On Wednesday, the Commons treasury committee will question HSBC group chairman Douglas Flint and HMRC officials about the HSBC allegations. Flint issued a fresh apology yesterday and said disclosures of “unacceptable historical practices and behaviour within the Swiss private bank” showed “how much there still is to do and how far society’s expectations have changed in terms of banks’ responsibilities”.
Danny Alexander’s call on Sunday for those who encourage or facilitate evasion to face the same financial penalties as evaders themselves is likely to be challenged by experts who consider that HMRC and other agencies already have wide-ranging powers to deter and counter evasion.
Large accountancy firms
The Public Accounts Committee (PAC) declared on 6 February that tax arrangements promoted by PwC in Luxembourg, revealed by several media organisations last November, “bear all the characteristics of a mass-marketed tax avoidance scheme”. PAC chairman Margaret Hodge noted that the committee had examined on two occasions the role of large accountancy firms in “advising multinational companies on complex strategies and contrived structures which are designed for no purpose other than to avoid tax”.
The arrangements promoted by PwC were “based on artificially diverting profits to Luxembourg through intra-company loans”, Hodge said. Kevin Nicholson, the firm’s UK head of tax, had denied the firm was engaged in promoting mass-marketed avoidance schemes. The firm was “working with clients around their individual needs and requirements”, he told Hodge in December.
Other leading accountancy firms were named in the so-called “LuxLeaks” papers.

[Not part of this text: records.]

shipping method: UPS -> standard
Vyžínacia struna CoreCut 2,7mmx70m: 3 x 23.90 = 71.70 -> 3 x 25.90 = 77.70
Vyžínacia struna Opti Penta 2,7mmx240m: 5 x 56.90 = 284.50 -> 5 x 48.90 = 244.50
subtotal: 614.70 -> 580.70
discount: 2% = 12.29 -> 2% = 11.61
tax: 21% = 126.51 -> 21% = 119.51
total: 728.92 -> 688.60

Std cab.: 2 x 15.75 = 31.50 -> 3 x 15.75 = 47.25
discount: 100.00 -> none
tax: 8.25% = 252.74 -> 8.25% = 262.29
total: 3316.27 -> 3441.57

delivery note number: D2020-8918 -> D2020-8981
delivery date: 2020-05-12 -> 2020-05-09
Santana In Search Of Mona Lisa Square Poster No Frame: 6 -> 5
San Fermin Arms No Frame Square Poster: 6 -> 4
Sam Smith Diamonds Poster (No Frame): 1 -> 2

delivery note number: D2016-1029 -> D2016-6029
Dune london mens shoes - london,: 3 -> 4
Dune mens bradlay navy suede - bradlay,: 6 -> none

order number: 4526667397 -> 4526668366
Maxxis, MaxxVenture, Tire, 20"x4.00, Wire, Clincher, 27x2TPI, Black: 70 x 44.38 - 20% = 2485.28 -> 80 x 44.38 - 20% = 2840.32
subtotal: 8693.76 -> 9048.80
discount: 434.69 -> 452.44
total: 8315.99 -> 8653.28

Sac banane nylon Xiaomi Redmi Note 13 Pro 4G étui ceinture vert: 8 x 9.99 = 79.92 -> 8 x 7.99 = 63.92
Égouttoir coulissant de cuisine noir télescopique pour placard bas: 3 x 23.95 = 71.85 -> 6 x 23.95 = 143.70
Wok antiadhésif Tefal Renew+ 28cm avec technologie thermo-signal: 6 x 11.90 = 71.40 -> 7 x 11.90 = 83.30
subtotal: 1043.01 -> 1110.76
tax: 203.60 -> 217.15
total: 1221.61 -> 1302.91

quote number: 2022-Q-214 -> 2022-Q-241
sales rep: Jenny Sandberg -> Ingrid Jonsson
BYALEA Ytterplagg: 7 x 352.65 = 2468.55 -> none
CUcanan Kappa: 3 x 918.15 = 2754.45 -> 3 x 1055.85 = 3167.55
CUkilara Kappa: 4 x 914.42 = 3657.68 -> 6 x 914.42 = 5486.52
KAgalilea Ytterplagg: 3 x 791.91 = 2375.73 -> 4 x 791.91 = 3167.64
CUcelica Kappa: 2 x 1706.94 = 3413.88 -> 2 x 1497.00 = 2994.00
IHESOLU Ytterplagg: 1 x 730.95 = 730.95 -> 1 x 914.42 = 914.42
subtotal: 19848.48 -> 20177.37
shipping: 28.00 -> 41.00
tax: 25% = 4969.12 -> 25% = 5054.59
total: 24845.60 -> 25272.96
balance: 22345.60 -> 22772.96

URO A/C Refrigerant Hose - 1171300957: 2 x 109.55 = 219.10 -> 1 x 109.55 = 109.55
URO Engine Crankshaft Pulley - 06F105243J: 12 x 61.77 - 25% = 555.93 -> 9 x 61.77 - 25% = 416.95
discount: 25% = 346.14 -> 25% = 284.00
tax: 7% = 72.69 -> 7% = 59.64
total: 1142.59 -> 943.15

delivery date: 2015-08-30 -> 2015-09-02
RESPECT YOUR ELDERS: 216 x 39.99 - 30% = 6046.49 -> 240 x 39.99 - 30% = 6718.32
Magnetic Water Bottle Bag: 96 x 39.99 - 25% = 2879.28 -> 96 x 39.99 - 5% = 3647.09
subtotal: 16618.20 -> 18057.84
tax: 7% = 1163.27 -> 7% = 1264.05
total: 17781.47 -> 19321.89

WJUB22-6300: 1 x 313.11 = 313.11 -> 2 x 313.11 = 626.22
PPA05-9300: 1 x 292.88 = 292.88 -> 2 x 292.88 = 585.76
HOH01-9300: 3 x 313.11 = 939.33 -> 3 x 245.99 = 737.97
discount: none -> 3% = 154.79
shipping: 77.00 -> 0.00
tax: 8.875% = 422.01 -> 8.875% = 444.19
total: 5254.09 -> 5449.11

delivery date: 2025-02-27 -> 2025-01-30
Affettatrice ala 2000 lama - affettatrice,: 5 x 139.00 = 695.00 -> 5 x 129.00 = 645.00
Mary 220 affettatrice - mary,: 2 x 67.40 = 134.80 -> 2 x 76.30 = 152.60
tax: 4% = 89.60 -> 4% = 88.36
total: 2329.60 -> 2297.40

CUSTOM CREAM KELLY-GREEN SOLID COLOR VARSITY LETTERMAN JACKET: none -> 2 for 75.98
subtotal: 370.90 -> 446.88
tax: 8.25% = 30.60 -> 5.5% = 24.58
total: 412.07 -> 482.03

Deloitte, EY, and KPMG have all defended their work and pointed to their own codes of conduct. But Hodge claimed that “the fact that PwC’s promotion of these schemes is permitted by its own code of conduct” was “clear evidence that government needs to take a more active role in regulating the tax industry, as it evidently cannot be trusted to regulate itself”. PwC’s code did “little more than shroud the way PwC exploits flaws in international tax law to devise and offer aggressive tax avoidance schemes to its clients”.
These “flaws” are widely recognised and are a key feature of the G20/OECD base erosion and profit-shifting (BEPS) project. PwC said in its initial response to the PAC report that it stood by the evidence given the committee and supported reform of the tax system, which was “too complex, as governments compete for investment and tax revenues”.
Despite the calls for a tougher approach, some senior advisers point to key reasons why a code should be avoided.
Chas Roy-Chowdhury, head of taxation at ACCA, told the Financial Times that government regulation of the tax profession was unnecessary because “no mainstream accountancy firm” was currently marketing avoidance schemes.
There was already a code of conduct jointly prepared by the professional institutes representing tax advisers. A separate code of practice on taxation for banks, drawn up by HMRC, applies to both a bank’s own tax planning and its promotion of tax planning arrangements to others.
Jane McCormick, senior tax partner at KPMG in the UK, notes that lawyers are subject to regulation by the Solicitors Regulation Authority, while tax and audit professionals are regulated and governed by their institutes.
Professional code of conduct
Could HMRC take responsibility for setting acceptable professional standards? Ray McCann, chairman of the CIoT’s professional standards committee, believes HMRC would not want such a role, which would raise concerns over the department becoming “increasingly able to be the judge in its own cause”.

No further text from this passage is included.